Montessori for Babies


I absolutely love Montessori for babies. I’m not rigid about following every single recommendation for Montessori, but following the spirit of Montessori has made me a more confident, curious parent.

One of the biggest critiques I get about Montessori is that it is impractical. Montessori advises against many common products (swings, bouncers, cribs) that make our lives as parents easier, but I will always advocate that any parent prioritize their mental health over any baby recommendation that comes their way. I only want to share what I’ve learned about the why behind these Montessori recommendations. I really do believe there is some powerful wisdom in it that can serve our children and ourselves.

Respect for the Child

All humans, no matter how small, deserve the respect we’d give a human at any other stage of life.  This means talking through everything you’re doing, before and while doing it, and avoiding baby talk.

For example, during diaper changes, I would say something like, “I’m going to pick you up now. Then I’m going to change your diaper now. I’m going to lift your arms up and pull your shirt off.”

I’m human, I feel rushed, and I get tired. I didn’t do this at every diaper change. But I found that when I did do it, I was able to savor the moment and appreciate the connection with my baby. It slowed me down and ultimately found that it helped calm both of us in some of the crazier moments.

Freedom of Movement

In a safe environment, freedom of movement for infants supports the development of gross motor coordination, balance, and spatial awareness. This allows them to learn about their body and the environment.

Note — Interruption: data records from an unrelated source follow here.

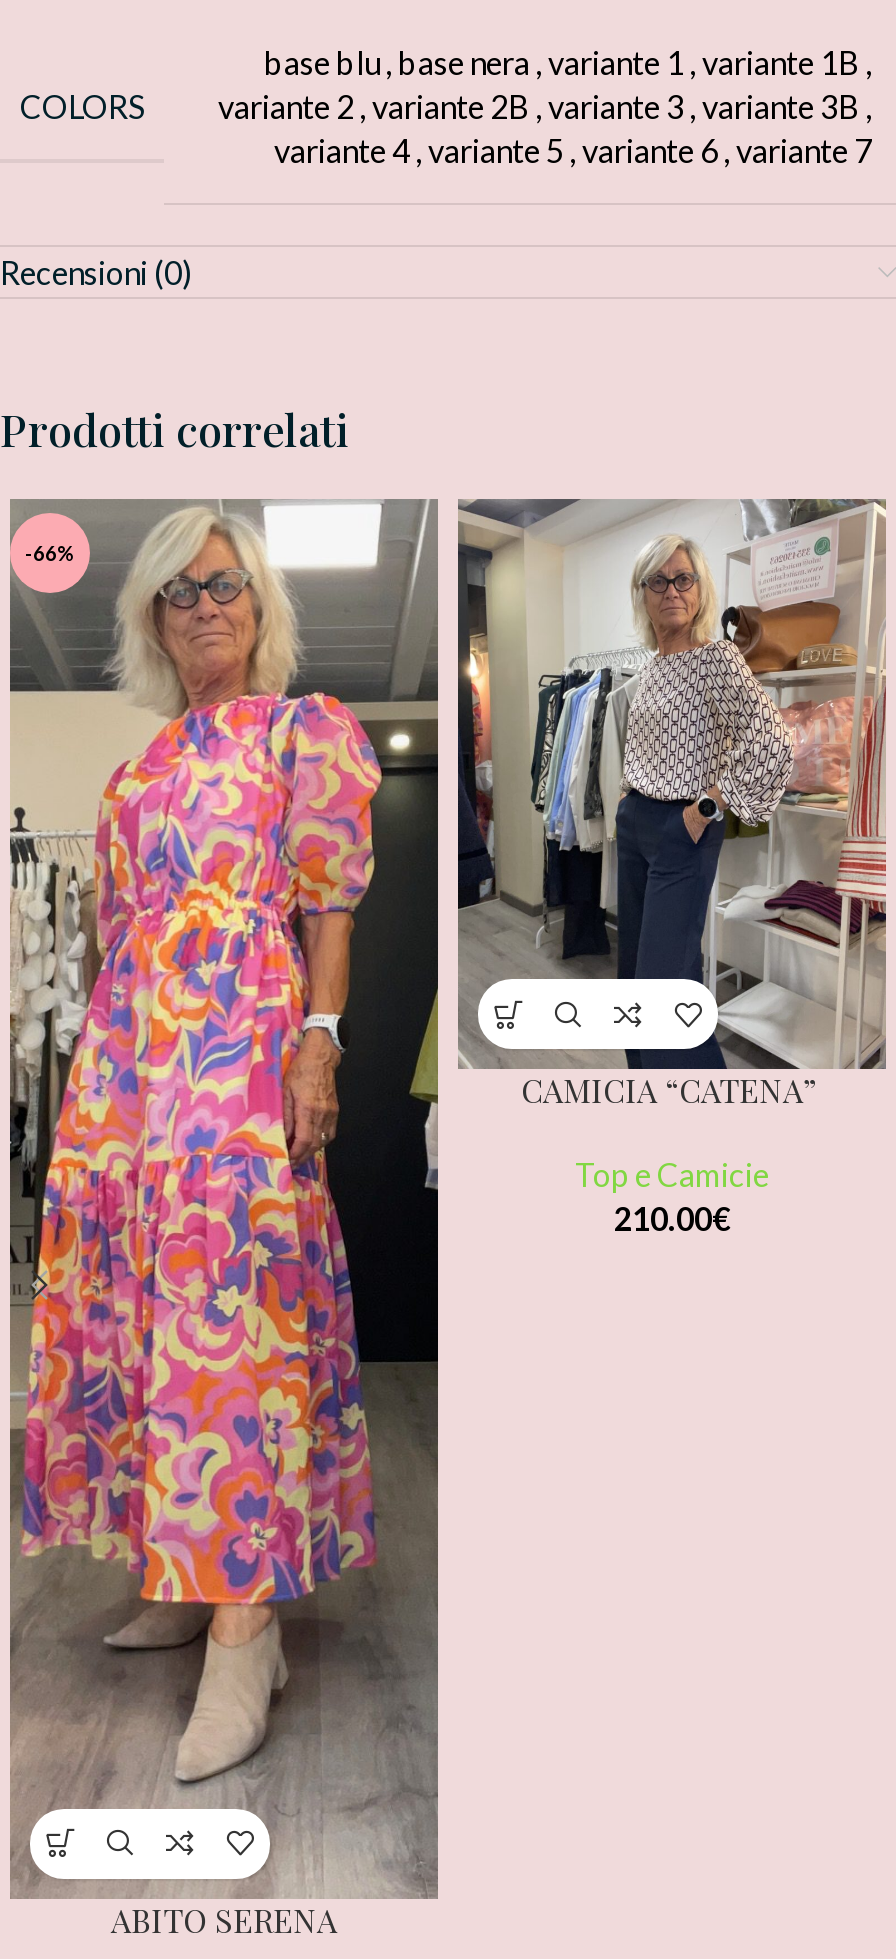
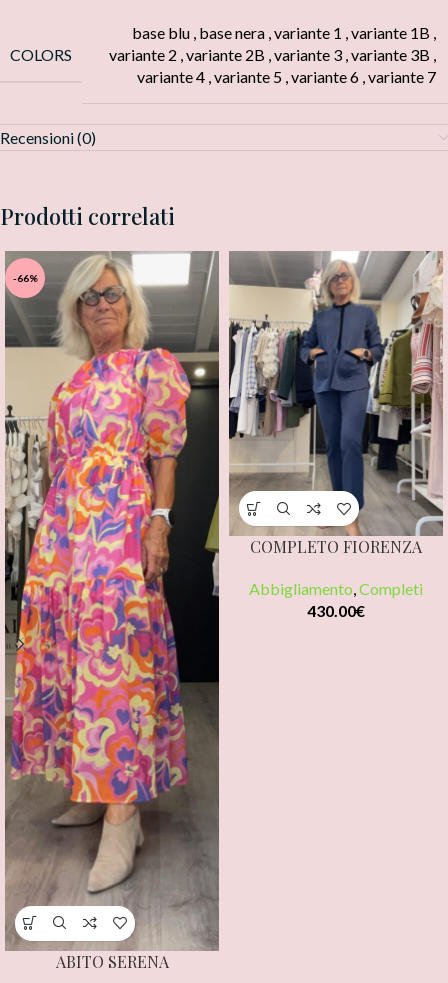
[456,499,886,1112] [image] | CAMICIA “CATENA” -> [229,251,443,557] [image] | COMPLETO FIORENZA
[575,1156,769,1238] Top e Camicie | 210.00€ -> [249,579,423,620] Abbigliamento, Completi | 430.00€

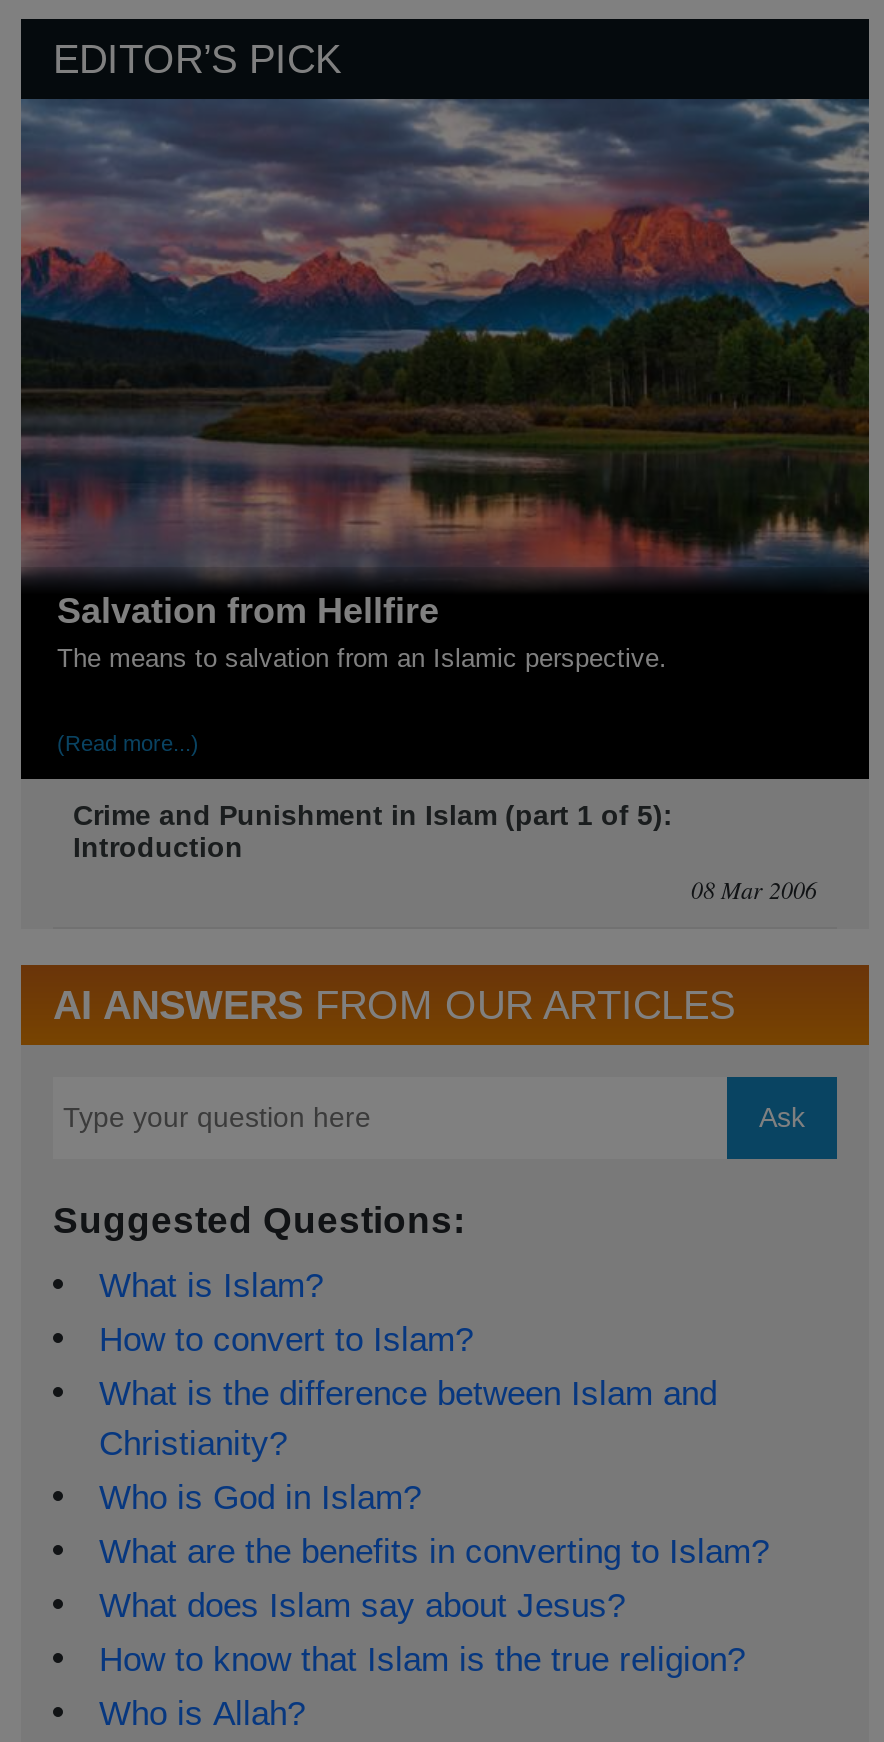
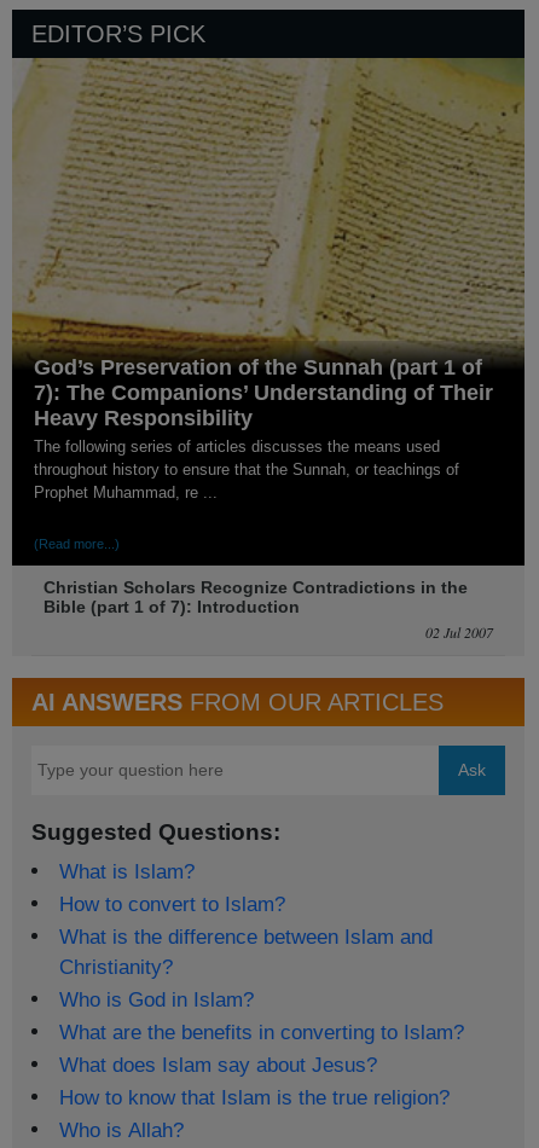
[19,97,871,673] [image] | Salvation from Hellfire | The means to salvation from an Islamic perspective. -> [11,57,526,501] [image] | God’s Preservation of the Sunnah (part 1 of | 7): The Companions’ Understanding of Their | Heavy Responsibility | The following series of articles discusses the means used | throughout history to ensure that the Sunnah, or teachings of | Prophet Muhammad, re ...
[73,799,817,905] Crime and Punishment in Islam (part 1 of 5): | Introduction | 08 Mar 2006 -> [44,578,493,642] Christian Scholars Recognize Contradictions in the | Bible (part 1 of 7): Introduction | 02 Jul 2007

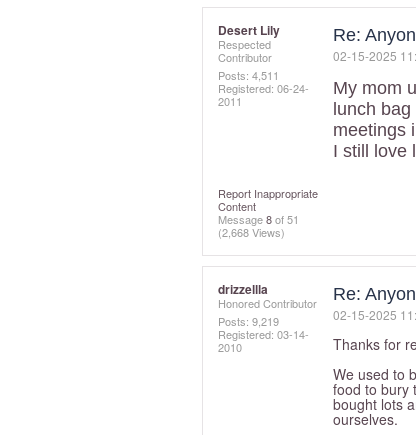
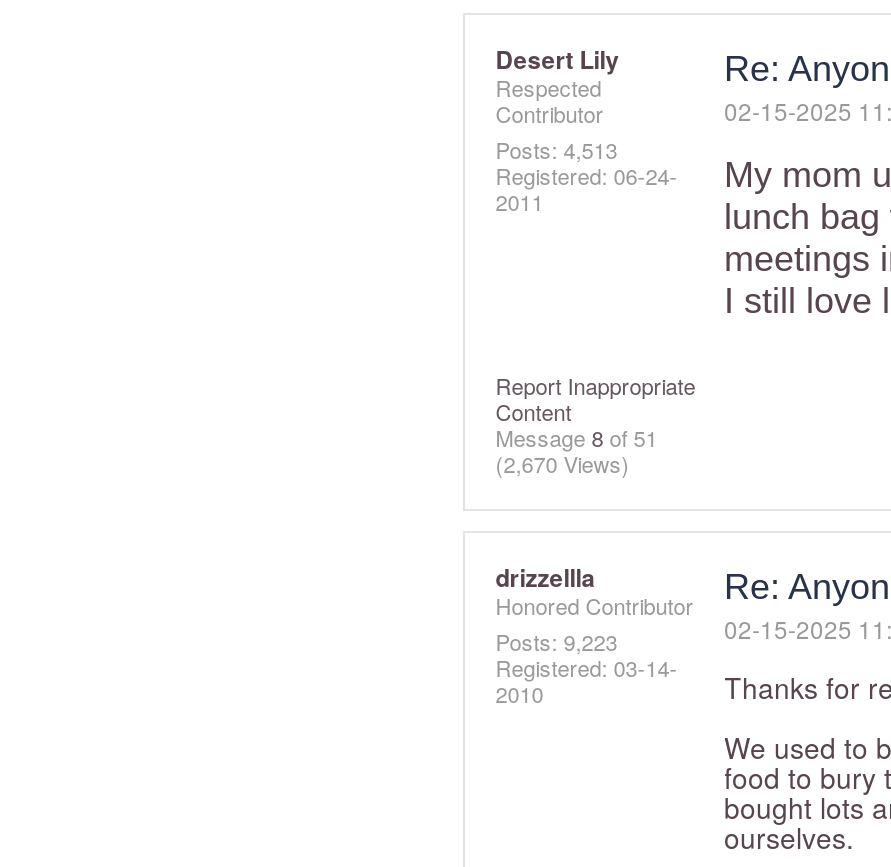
[218,67,279,83] Posts: 4,511 -> [495,133,617,165] Posts: 4,513
[218,224,285,240] (2,668 Views) -> [495,447,629,479] (2,670 Views)
[218,313,279,329] Posts: 9,219 -> [495,625,617,657] Posts: 9,223

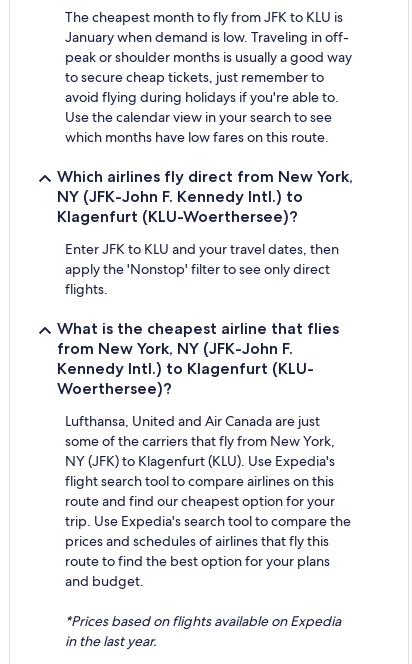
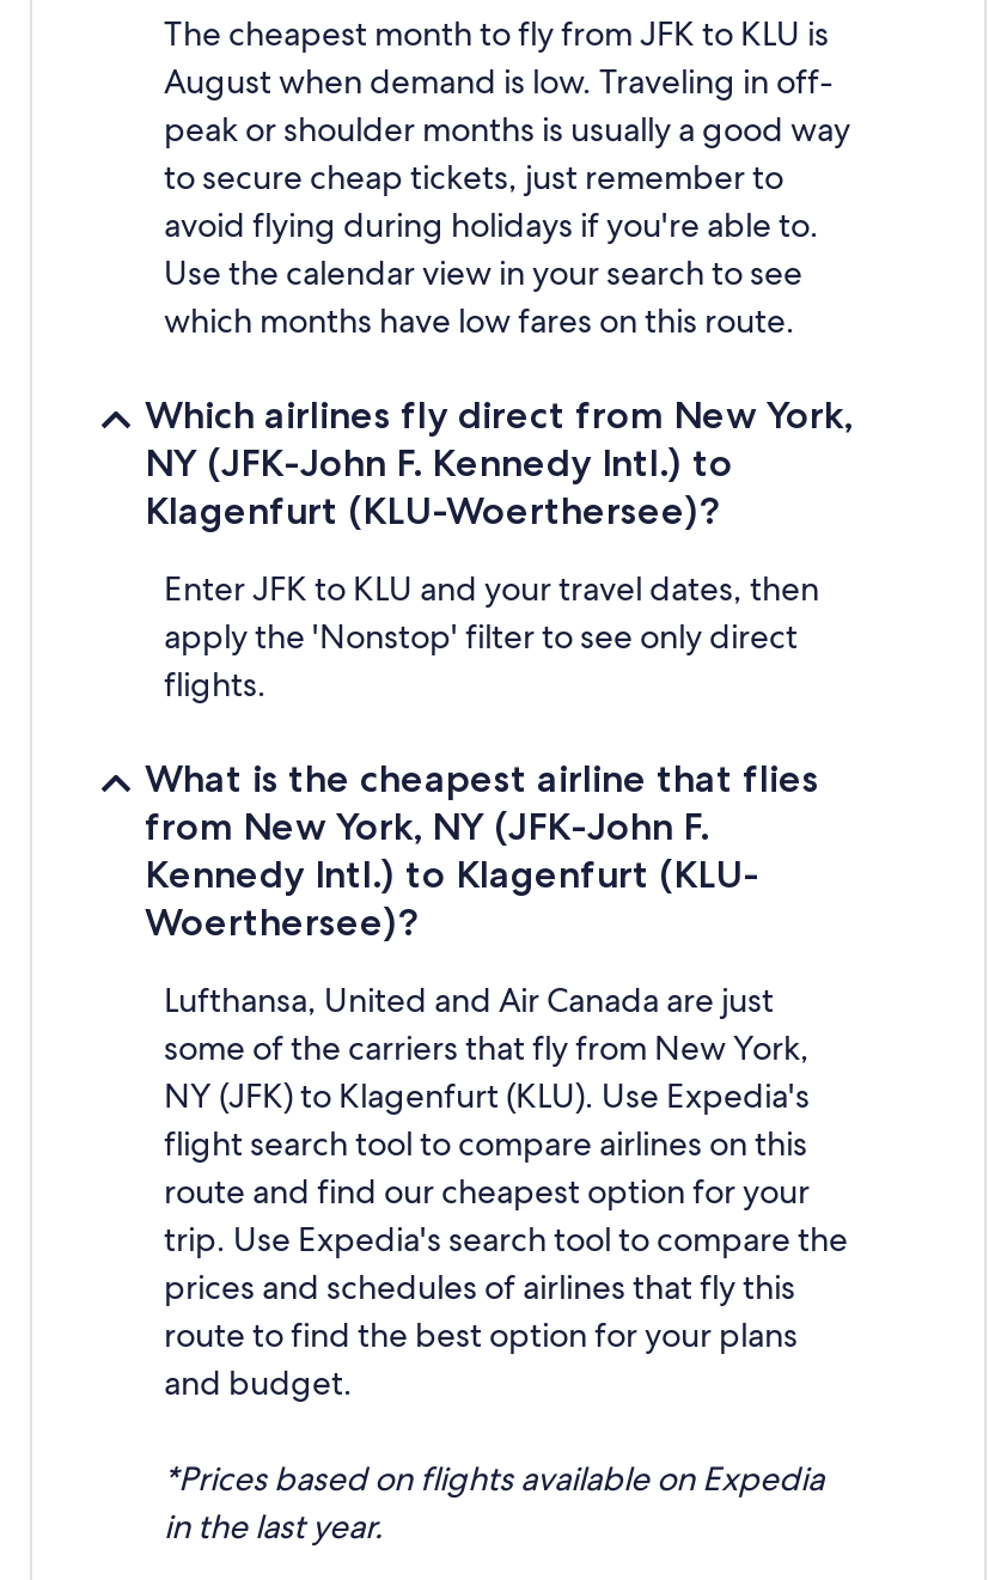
[65,28,349,46] January when demand is low. Traveling in off- -> [164,60,834,103] August when demand is low. Traveling in off-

Products that promote freedom of movement are:

Floor Bed: The floor bed is used instead of a crib. It gives them more choices in their sleep routine, develops their ability to recognize when they are tired, and lets them decide when they get in and out of bed. I get tons of questions about floor beds and will write an entire post about it. This sounded crazy to me at first.

Topponcino: This is a thin pillow/mat that can be used to transition the baby from your arms to where the baby will rest, maintaining the temperature and texture of where they were held.  I’ve also seen people bring it to the dining table so their infant can be a part of family meals!

Again…I’m human! We used a bouncer and a swing with our son because having him upright was the only way he wouldn’t cry endlessly from gas pain, or spit up all of his milk. I did use them less than I think I would have if I hadn’t known about the value of giving him lots of time on the floor.


Spend more time observing, and less time trying to lead/entertain them. One of the most powerful skills an infant has is their ability to concentrate, so there’s no need to stop that to show them something new.

A product that supports observation:

Montessori Mobiles: These are a series of 4 mobiles that can be switched as the baby develops their capacity to perceive different colors/patterns. They are simple and beautiful and build their natural ability to concentrate. We set these up on the floor with a mirror. It was fascinating (and relaxing!) to sit back and observe these in his first 12 weeks.